*TASK DETAILS*.
All that is needed is the run of lines from the top of the entries to the line with "la misma habitación.</p>", that line included, repeated exactly and free of pictures.

*DATA TO PROCESS*.
◇ ◇ ◇ ◇ ◇ ◇ ◇

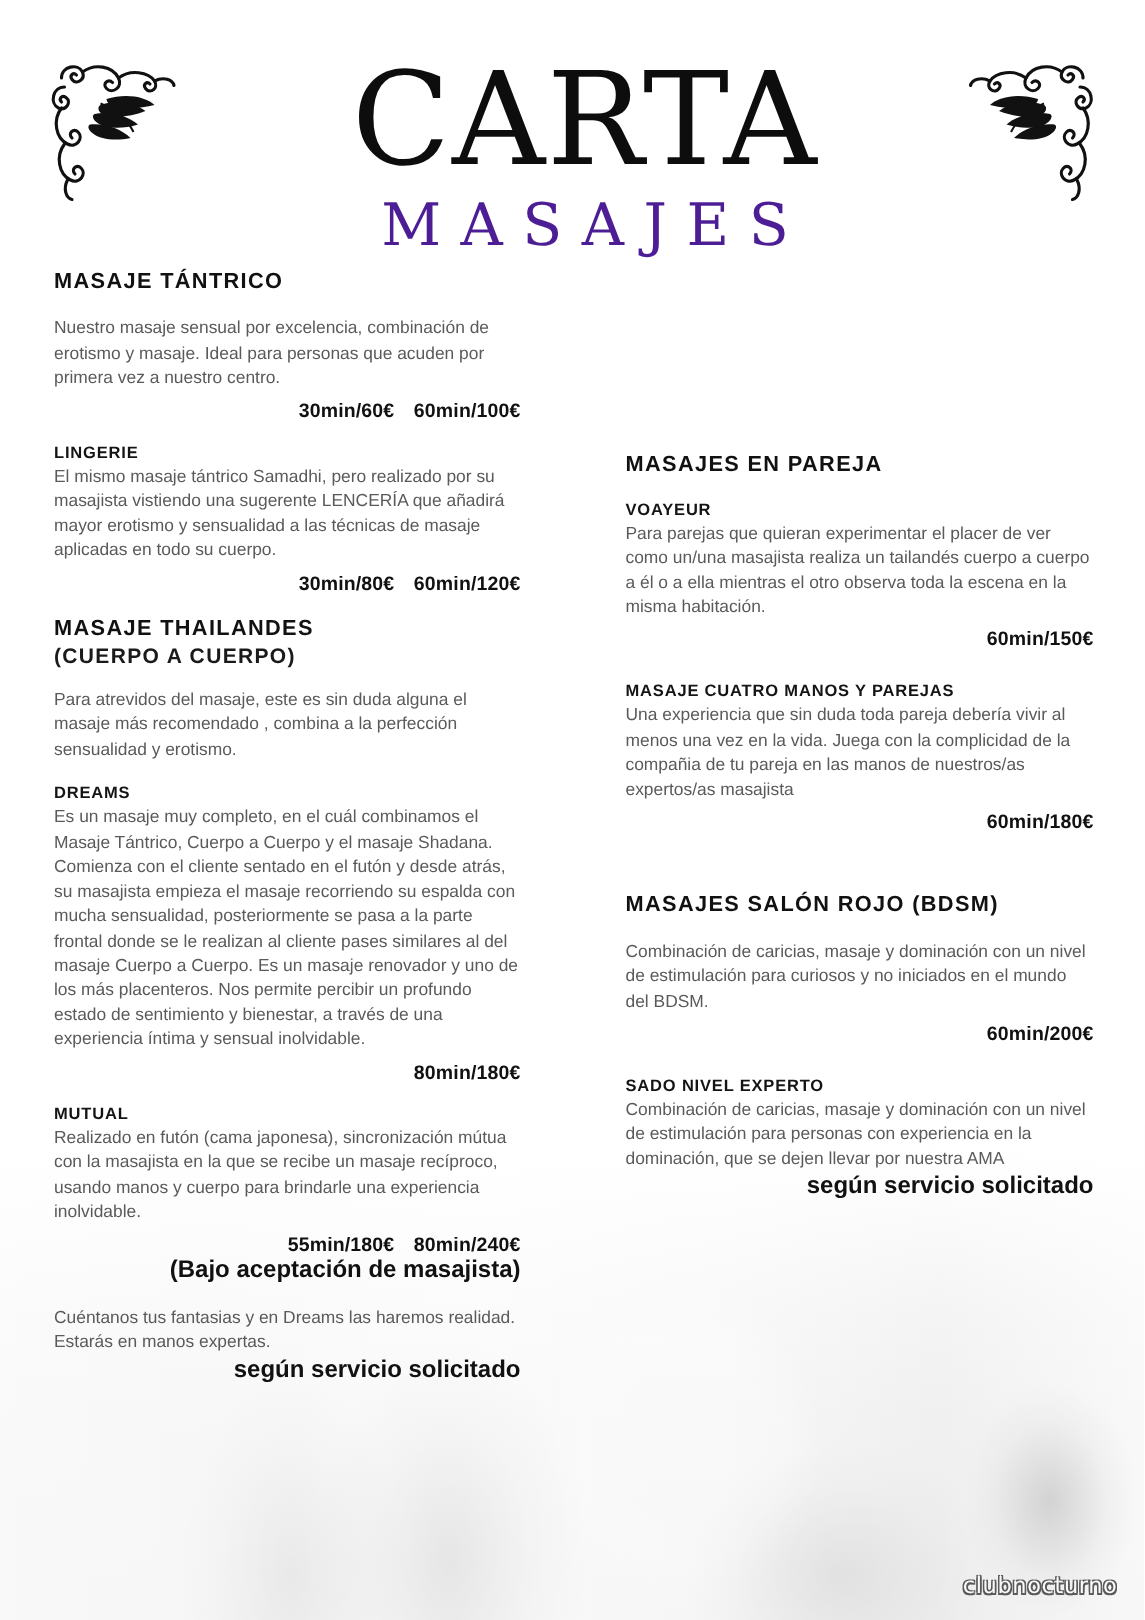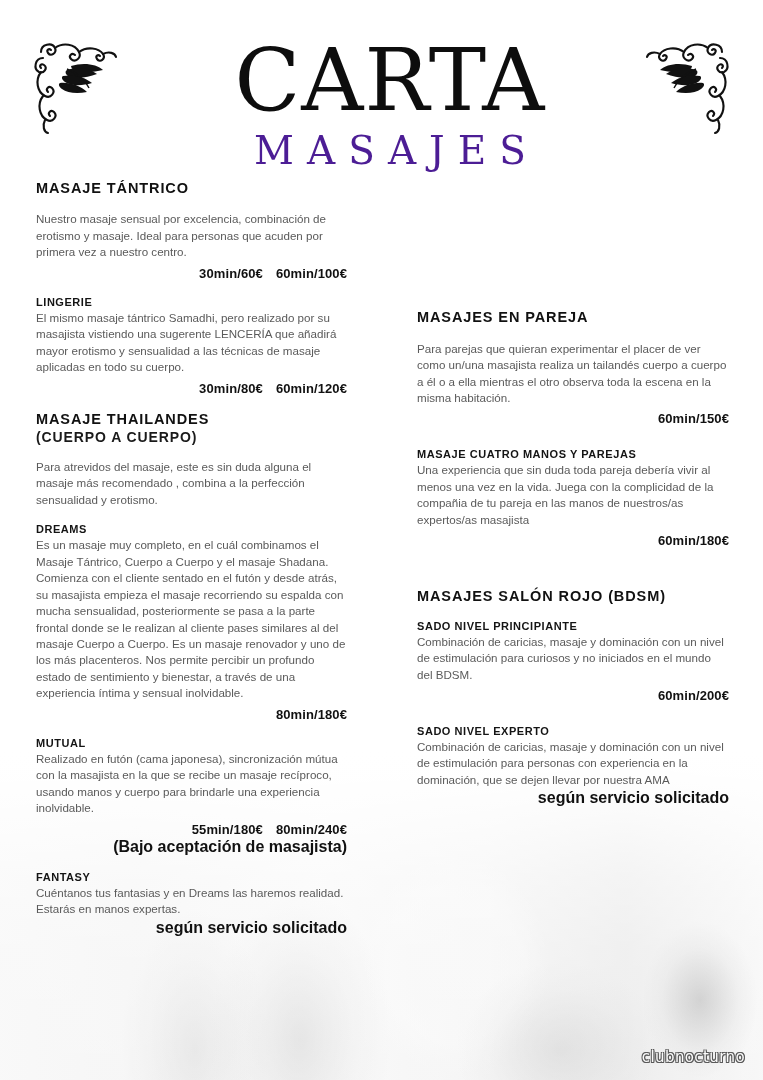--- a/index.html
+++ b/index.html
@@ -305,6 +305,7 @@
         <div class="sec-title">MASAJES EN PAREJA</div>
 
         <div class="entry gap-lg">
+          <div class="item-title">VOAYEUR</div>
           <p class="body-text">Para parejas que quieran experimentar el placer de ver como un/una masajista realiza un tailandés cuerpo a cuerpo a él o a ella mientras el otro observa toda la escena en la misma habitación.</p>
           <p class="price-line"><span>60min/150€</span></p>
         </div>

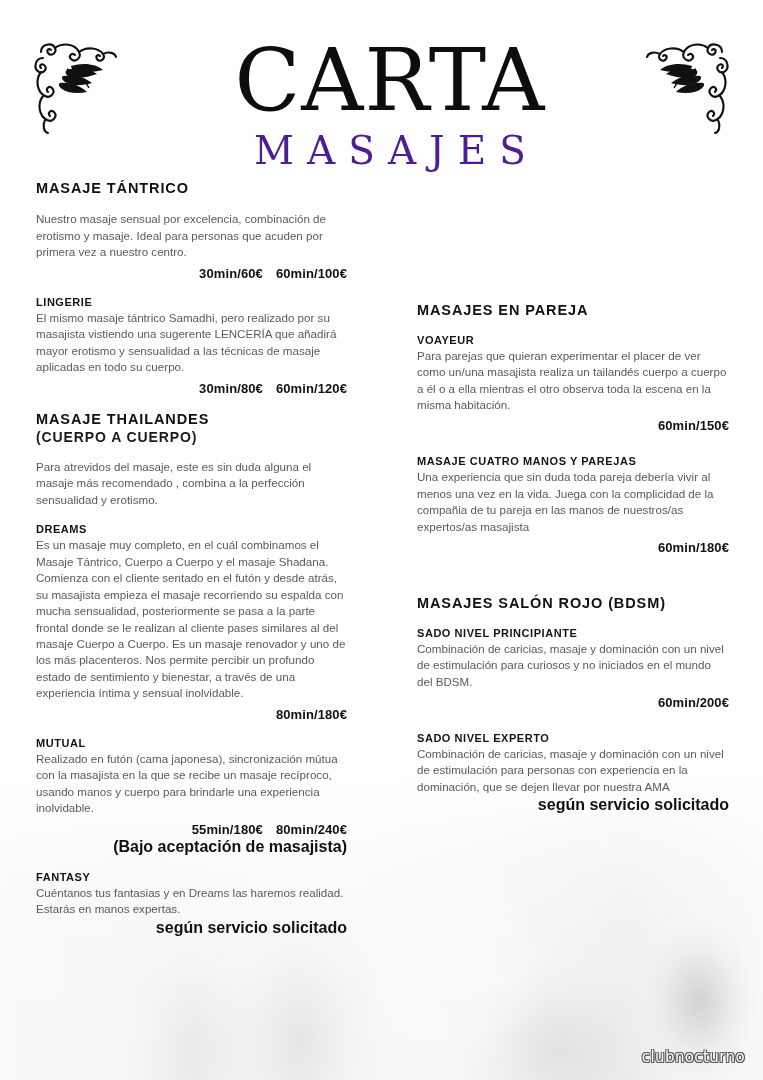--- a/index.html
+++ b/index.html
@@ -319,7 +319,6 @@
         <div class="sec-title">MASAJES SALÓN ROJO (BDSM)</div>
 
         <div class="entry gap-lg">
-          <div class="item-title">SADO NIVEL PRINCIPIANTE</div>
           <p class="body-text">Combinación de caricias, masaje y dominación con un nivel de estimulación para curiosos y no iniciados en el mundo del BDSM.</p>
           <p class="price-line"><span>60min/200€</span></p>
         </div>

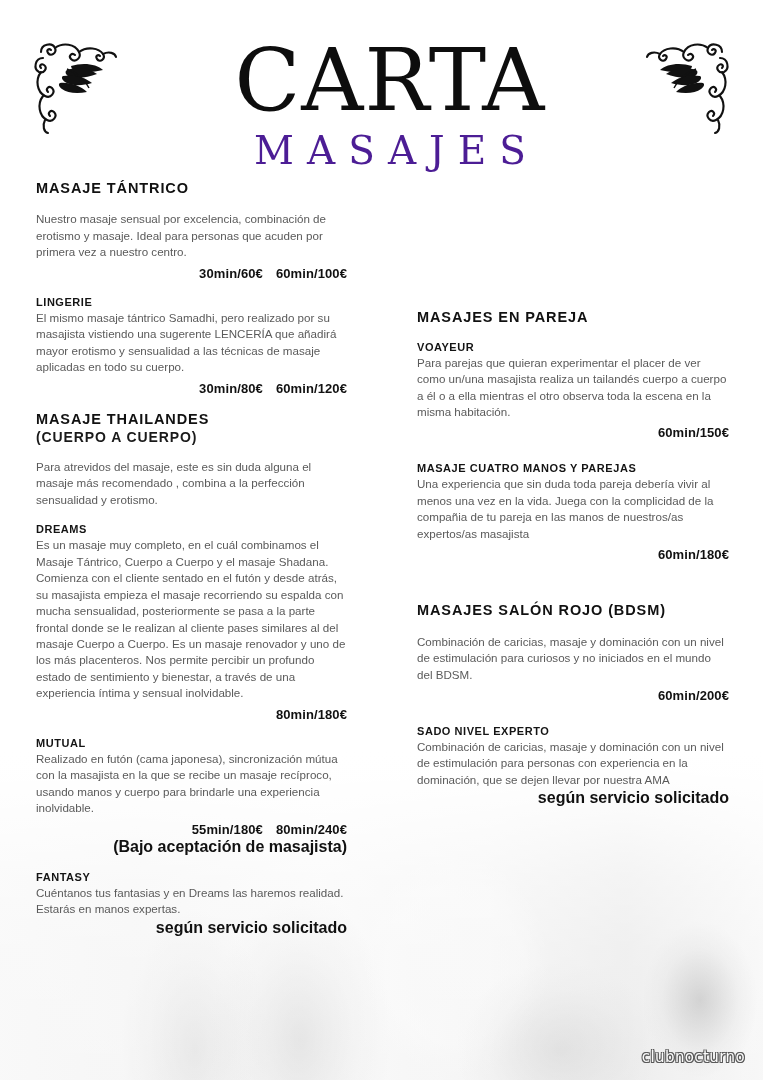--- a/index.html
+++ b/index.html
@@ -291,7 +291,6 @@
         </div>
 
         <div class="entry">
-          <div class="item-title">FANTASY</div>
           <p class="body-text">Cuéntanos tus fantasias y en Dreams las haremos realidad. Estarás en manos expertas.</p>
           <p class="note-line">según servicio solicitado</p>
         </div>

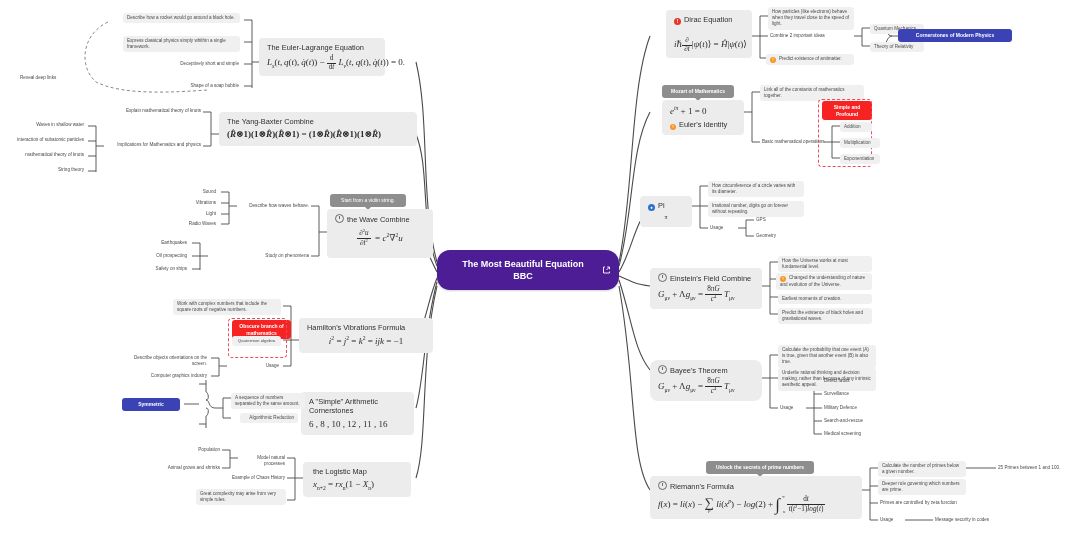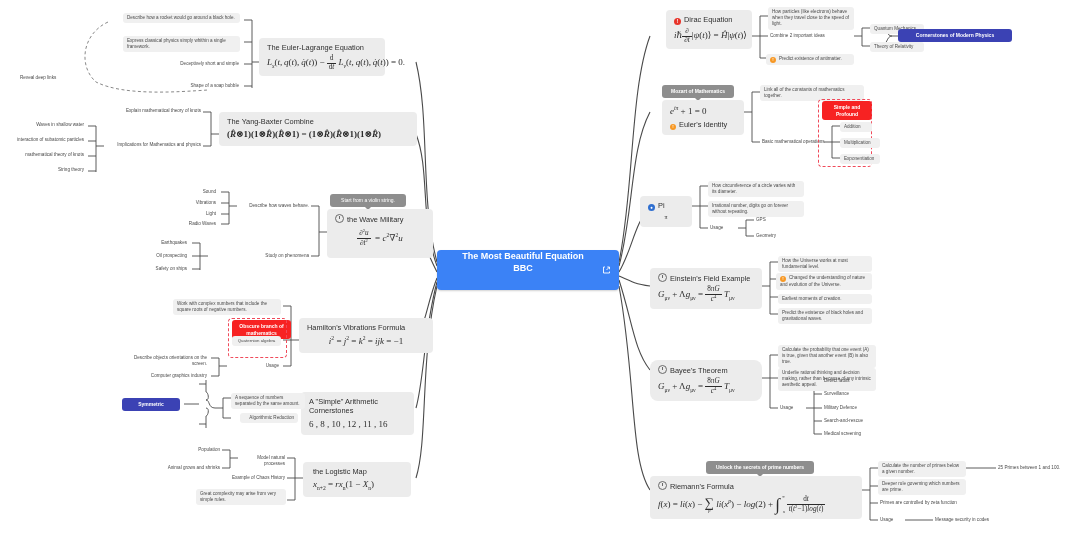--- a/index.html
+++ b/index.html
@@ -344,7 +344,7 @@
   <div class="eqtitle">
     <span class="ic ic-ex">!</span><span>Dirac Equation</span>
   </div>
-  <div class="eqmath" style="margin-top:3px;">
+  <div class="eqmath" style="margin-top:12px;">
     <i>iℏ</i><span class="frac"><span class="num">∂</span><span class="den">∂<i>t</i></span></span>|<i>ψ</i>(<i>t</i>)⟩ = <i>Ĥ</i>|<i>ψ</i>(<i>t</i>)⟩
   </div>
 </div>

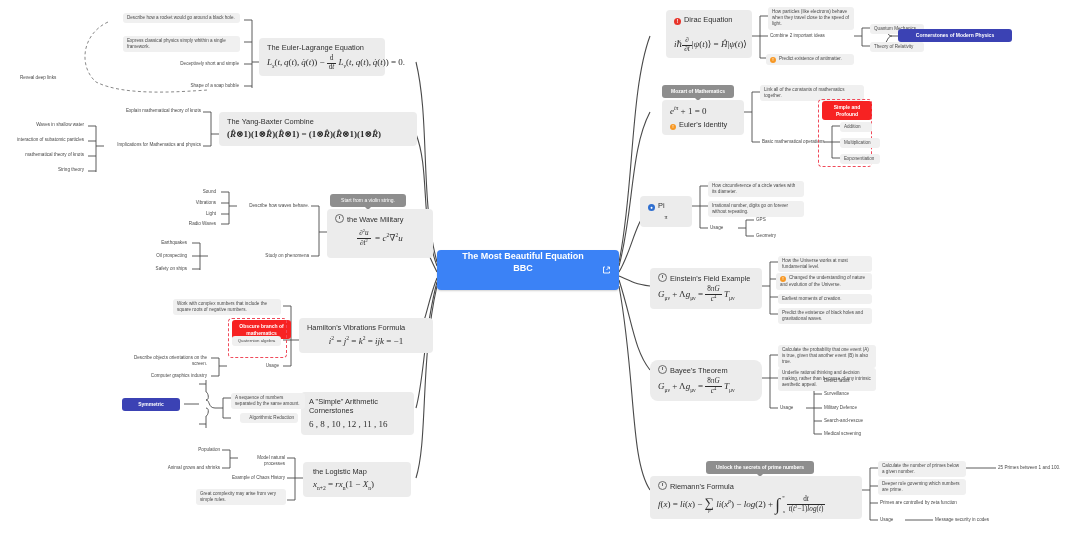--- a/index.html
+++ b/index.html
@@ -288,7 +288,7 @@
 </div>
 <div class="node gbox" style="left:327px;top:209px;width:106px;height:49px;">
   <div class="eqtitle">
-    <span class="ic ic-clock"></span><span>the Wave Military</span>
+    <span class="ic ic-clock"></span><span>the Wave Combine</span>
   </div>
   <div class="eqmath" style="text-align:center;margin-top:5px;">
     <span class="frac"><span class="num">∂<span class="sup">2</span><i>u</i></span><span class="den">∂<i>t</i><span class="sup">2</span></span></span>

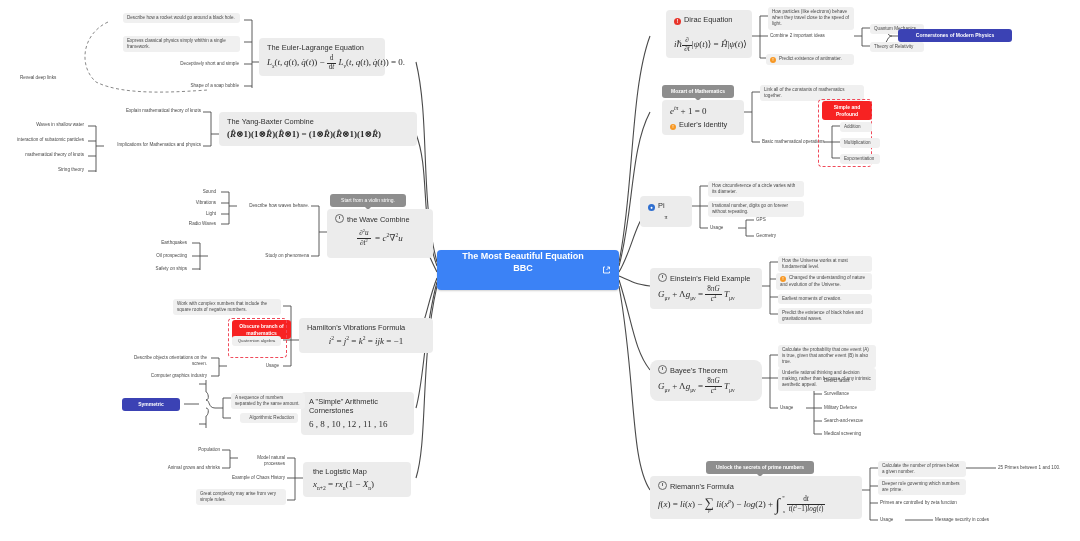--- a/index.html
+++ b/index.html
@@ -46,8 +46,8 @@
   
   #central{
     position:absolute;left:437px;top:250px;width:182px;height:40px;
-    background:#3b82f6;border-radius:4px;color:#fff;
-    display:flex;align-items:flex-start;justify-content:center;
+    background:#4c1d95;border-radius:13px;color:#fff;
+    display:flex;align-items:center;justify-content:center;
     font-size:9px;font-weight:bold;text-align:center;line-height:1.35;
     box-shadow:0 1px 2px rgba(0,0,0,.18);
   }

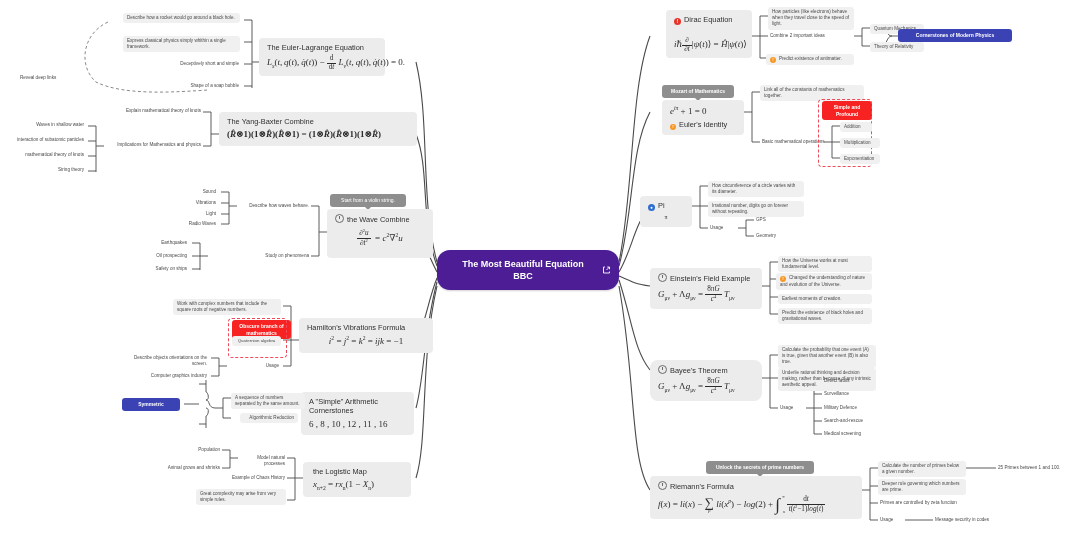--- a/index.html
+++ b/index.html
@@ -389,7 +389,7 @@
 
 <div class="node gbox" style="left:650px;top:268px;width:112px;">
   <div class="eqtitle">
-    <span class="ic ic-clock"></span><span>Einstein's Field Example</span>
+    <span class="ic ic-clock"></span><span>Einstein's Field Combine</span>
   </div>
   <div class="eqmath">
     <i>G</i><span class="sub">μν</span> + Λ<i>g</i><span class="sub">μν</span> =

◇ ◇ ◇ ◇ ◇ ◇ ◇

*RESPONSE TO THIS TASK*.
--- a/index.html
+++ b/index.html
@@ -305,6 +305,7 @@
         <div class="sec-title">MASAJES EN PAREJA</div>
 
         <div class="entry gap-lg">
+          <div class="item-title">VOAYEUR</div>
           <p class="body-text">Para parejas que quieran experimentar el placer de ver como un/una masajista realiza un tailandés cuerpo a cuerpo a él o a ella mientras el otro observa toda la escena en la misma habitación.</p>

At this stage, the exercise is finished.